If you received (and read) the most recent edition of Councilor Jake Auchincloss’s newsletter, you got a treat: an informative (and fun!) discussion of the economics of traffic. Go ahead and read it. We’ll wait.
As Jake explains, traffic is as much economics as engineering. Traffic follows the law of supply and demand. The key insight over the last several years is that demand for cheap car travel is effectively unlimited. If you add capacity (say add a lane to 128/95), you won’t simply spread out existing demand for three lanes over four lanes and improve traffic flow. People who were previously deterred from driving because of the low throughput will see the improved conditions and now drive. The additional capacity is almost immediately consumed by new drivers. And, you’re back to the previous state of congestion, just with more cars. This phenomenon is called “induced demand.” Congestion does not reflect all of the demand jockeying for the limited capacity. There is always latent demand. Always.
In his newsletter primer, Jake also explains that you can induce demand with additional parking, just as much as with adding travel lanes. Parking is a limit on the capacity of our motor-vehicle travel network. Even if you can drive to your destination on free-flowing roads, if you can’t park you’re car at the end of the trip, you are deterred from driving. Likewise, if you can’t get free or cheap parking where you live, you’re not going to be able to drive away from your home. Creating parking creates the ability to drive. Creating parking induces demand for our roadways. Parking helps cause congestion.
This has obvious consequence at Northland and other developments in the city and also in the proposed zoning reform. Land Use regulations manifest a concern that there be enough parking. Given what we know about parking and its impact on traffic, we should be concerned about too much parking.
Jake’s got it right on this one.
It’s even worse than what Councilor Auchincloss states. In the actual Northland case, coupled with the expanded road and parking, there IS the additional development.

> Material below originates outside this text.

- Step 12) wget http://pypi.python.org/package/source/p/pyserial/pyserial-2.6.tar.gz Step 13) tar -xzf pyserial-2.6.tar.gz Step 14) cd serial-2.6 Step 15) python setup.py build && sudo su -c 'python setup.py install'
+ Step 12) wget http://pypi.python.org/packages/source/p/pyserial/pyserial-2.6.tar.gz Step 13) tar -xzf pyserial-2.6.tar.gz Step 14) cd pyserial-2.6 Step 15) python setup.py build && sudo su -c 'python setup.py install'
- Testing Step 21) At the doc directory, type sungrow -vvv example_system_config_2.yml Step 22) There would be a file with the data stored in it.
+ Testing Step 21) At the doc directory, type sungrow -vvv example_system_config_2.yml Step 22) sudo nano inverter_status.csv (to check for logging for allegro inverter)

In view of all this, the Northland project is a net loss to the City of Newton. Why do we need or want this development?????
Sean,
What you and councilor Auchincloss appear to miss is that traffic on a particular road (or parking at a particular site) cannot be examined in a vacuum. Our suburban existence forces us to rely on automobiles because there is no existing public transportation infrastructure that can replace them. Widening route 95 does not create new traffic, it simply pulls existing traffic from other roads because the traffic conditions on route 95 have improved to make it the better choice.
Conversely, dropping a lane on route 95 wouldn’t reduce traffic, it would simply reroute it off the limited-access highway onto city streets, increasing the traffic on those streets.

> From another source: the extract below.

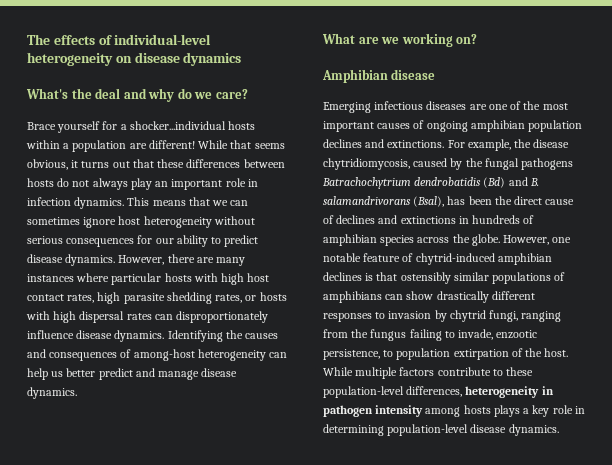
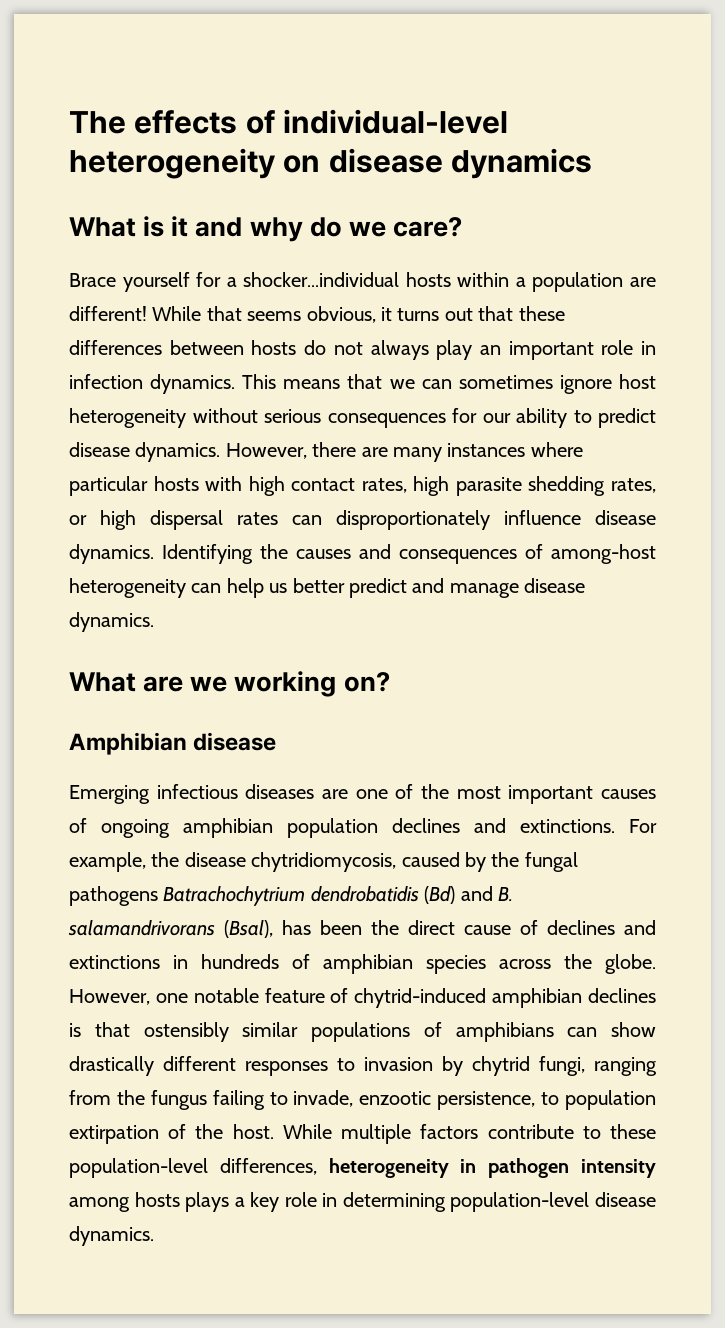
- What's the deal and why do we care?
+ What is it and why do we care?
- However, there are many instances where particular hosts with high host contact rates, high parasite shedding rates, or hosts with high dispersal rates can disproportionately influence disease dynamics.
+ However, there are many instances where particular hosts with high contact rates, high parasite shedding rates, or high dispersal rates can disproportionately influence disease dynamics.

This is also the case with parking — if Northland is allowed to build their massively oversized proposed development without sufficient parking, it will not result in fewer people owning cars, it will simply shift the parking burden elsewhere (onto neighbordhood streets) and since Needham street cannot be widened to accommodate the extra cars, it will lead to much worse traffic.
In the perfect world, we could use economic analysis and social engineering to wean ourselves off cars, but in this perfect world, we would also have convenient, reliable public transportation — something that, unfortunately, we do not have in the real world. In the real world, we must live within the constraints of our infrastructure; ignoring these constrains will lead to disaster.

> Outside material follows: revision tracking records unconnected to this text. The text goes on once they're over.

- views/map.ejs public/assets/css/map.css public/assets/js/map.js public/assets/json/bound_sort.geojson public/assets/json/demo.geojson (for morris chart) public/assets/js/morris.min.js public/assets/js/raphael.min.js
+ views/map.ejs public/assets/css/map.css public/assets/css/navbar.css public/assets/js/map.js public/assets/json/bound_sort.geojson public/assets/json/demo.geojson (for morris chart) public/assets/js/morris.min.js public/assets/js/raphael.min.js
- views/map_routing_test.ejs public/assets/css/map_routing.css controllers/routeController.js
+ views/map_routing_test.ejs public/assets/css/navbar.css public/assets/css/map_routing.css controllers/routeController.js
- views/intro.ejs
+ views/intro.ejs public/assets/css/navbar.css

I corresponded recently with some folks in the Somerville planning department about the overall trend of car ownership there. Measuring in Somerville is a bit more difficult than in Newton because the high amount of rentals means that turnover is higher as well.
That said, they are seeing an overall trend of fewer cars per household. Yes, some of the city has decent public transportation, but much of it does not. And it is more dense than Newton.
But the other factor they are examining is the connection between wealth, available parking and car ownership. They’re also looking at that in terms of how added parking causes rents to rise, thereby bringing in just those people who add cars to the city. Basically: if you build it they will come. More parking makes housing more expensive (how else are you going to pay for that extra land that’s not bringing income) so you build more expensive units.
To Leon’s point, this doesn’t happen in a vacuum. You need to offer safe, convenient and respectable transportation as an alternative if you want people to NOT drive. Uber and Lyft may reduce ownership, but they don’t reduce traffic. We need ways to take more people out of cars and put them on their feet, bikes or in high-occupancy vehicles (buses, vans, trains).
When there’s nowhere to park, people just take an Uber.
One of my favorite things in the world is when Jake A wonks out on transportation. True Story.
Michael Singer,
Do they also eat cake when they are hungry?
@bugek. You don’t have twist every comment on this site into class warfare. The fact is, Uber is everywhere around Newton. I am merely saying that limited parking does not necessarily keep cars off the road.
All of the young people in my life (20’s and 30’s) take Uber everywhere.